Les hasards de la recherche font que parallèlement à mon travail sur archives consacré aux manifestations de Mai 68 j’ai réalisé une enquête sur les militants de Réseau éducation sans frontière. Beaucoup de ces militants d’une soixantaine d’années sont d’anciens soixante-huitards, dont toute la trajectoire a été profondément marquée par les événements de Mai. Eux (et ils sont certainement représentatifs d’une part importante de leur génération) n’ont pas renié leurs engagements de jeunesse. Ils sont toujours restés militants, et attachés aux valeurs de solidarité et d’égalité que portait le mouvement.
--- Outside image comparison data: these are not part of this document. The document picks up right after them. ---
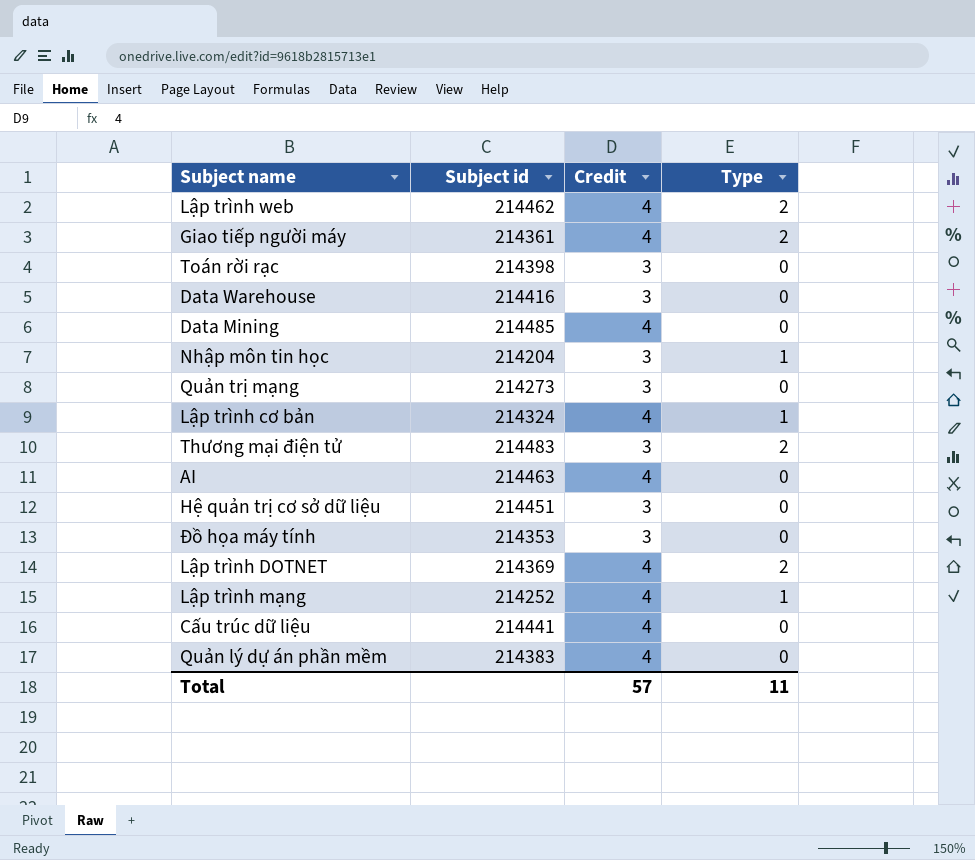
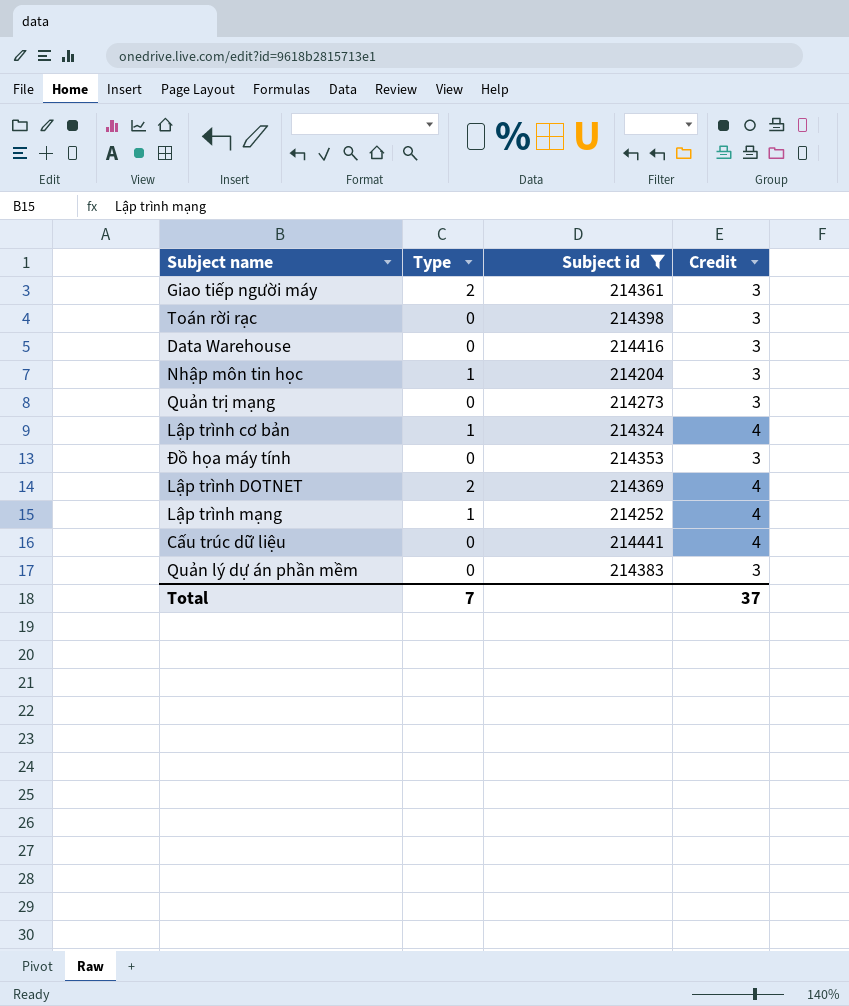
filter: none -> Subject id <= 214441
column Type | position: 4 -> 2
Giao tiếp người máy | Credit: 4 -> 3
Quản lý dự án phần mềm | Credit: 4 -> 3
Total | Type: 11 -> 7
Total | Credit: 57 -> 37

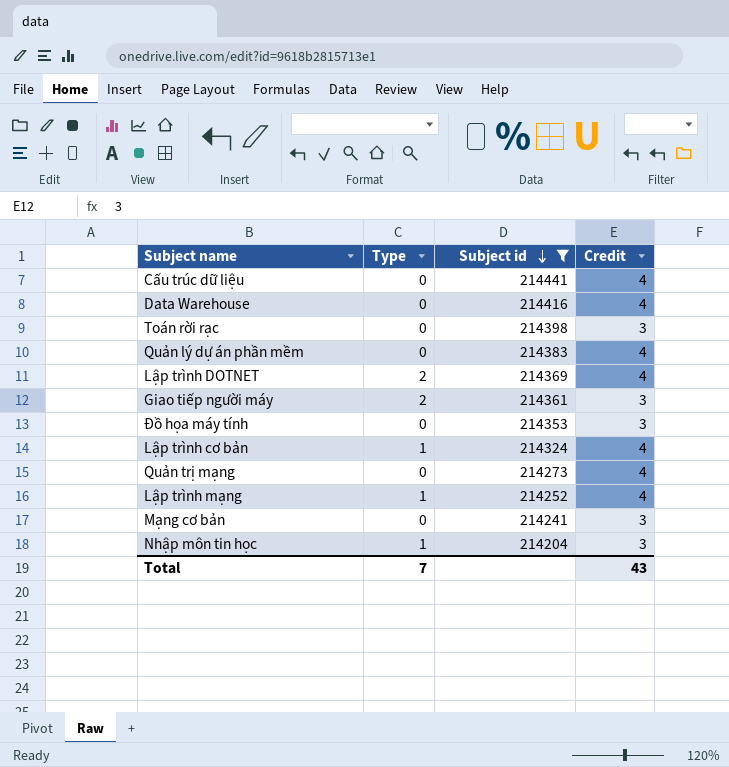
row order: none -> Subject id descending
Data Warehouse | Credit: 3 -> 4
Quản lý dự án phần mềm | Credit: 3 -> 4
Quản trị mạng | Credit: 3 -> 4
row Mạng cơ bản: none -> 0 | 214241 | 3
Total | Credit: 37 -> 43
Leur engagement dans la cause des sans-papiers, comme dans de multiples autres causes (engagement syndical, écologiste, féministe, altermondialiste…), montre la cohérence de leur sensibilité politique.
Quel enseignement peut-on tirer sur les mouvements sociaux actuels : qu’est-ce qui les fait naître, vivre... et entraîne leur disparition ou survie...
On rappelle fréquemment cet éditorial du Monde de mars 68 titré « La France s’ennuie »… et quelques semaines plus tard les Français vivaient (pas forcément dans l’angoisse ou le déplaisir) une crise politique d’une ampleur inégalée. L’enseignement que l’on peut tirer de Mai 68 est qu’il est très difficile de faire des prédictions en matière de conflictualité sociale. Les vagues de protestation obéissent à des facteurs en grande partie contingents : si la police n’avait pas évacué la Sorbonne le 3 mai, il n’y aurait pas eu d’affrontements dans le Quartier latin. Si une négociation entre le recteur et une délégation d’étudiants et d’enseignants ne s’était pas éternisée le soir du 10 mai, les manifestants n’auraient peut-être pas tué le temps en construisant des barricades. La manifestation n’aurait pas été réprimée avec une grande brutalité, et les syndicats n’auraient pas appelé à une grève générale le 13 mai, prélude à l’entrée des salariés dans le mouvement…
Les conditions étaient bien réunies en 68 pour qu’un mouvement se développe (sureffectifs étudiants, inégalité du partage des fruits de la croissance…). Différents secteurs de la société se sont reconnus dans la révolte des étudiants et ont fait valoir leurs propres revendications, et ce faisant ont permis au mouvement de connaître son extraordinaire extension. Mais il a fallu de petits événements pour que la mécanique protestataire se mette en branle.
Comme disait le président Mao, « Une étincelle peut mettre le feu à la plaine », mais encore faut-il que celle-ci soit suffisamment sèche. Le sociologue peut constater la sécheresse de la plaine, pas prédire le moment de l’étincelle.
S’il fallait garder une leçon ou une image de cette période (précédant et suivant mai 68) ?
On peut penser ce qu’on veut du personnage et de ce qu’il est devenu, mais la célèbre photo de Cohn-Bendit s’esclaffant devant un CRS (qui a été reprise dès Mai 68 dans des affiches de l’atelier des Beaux-Arts) me semble bien symboliser un des aspects centraux de Mai : la dérision à l’égard des pouvoirs imbus d’eux-mêmes. Tout pouvoir repose sur sa reconnaissance comme légitime par ceux et celles qui lui sont soumis. En répondant par la dérision aux autorités, en refusant de leur reconnaître la légitimité dont elles bénéficiaient antérieurement, Mai sapait un des fondements de leur force d’imposition. C’est ce que Bourdieu appelait « le rire de Mai ».
C’est l’un de ses héritages qu’il convient le plus de sauvegarder et d’entretenir.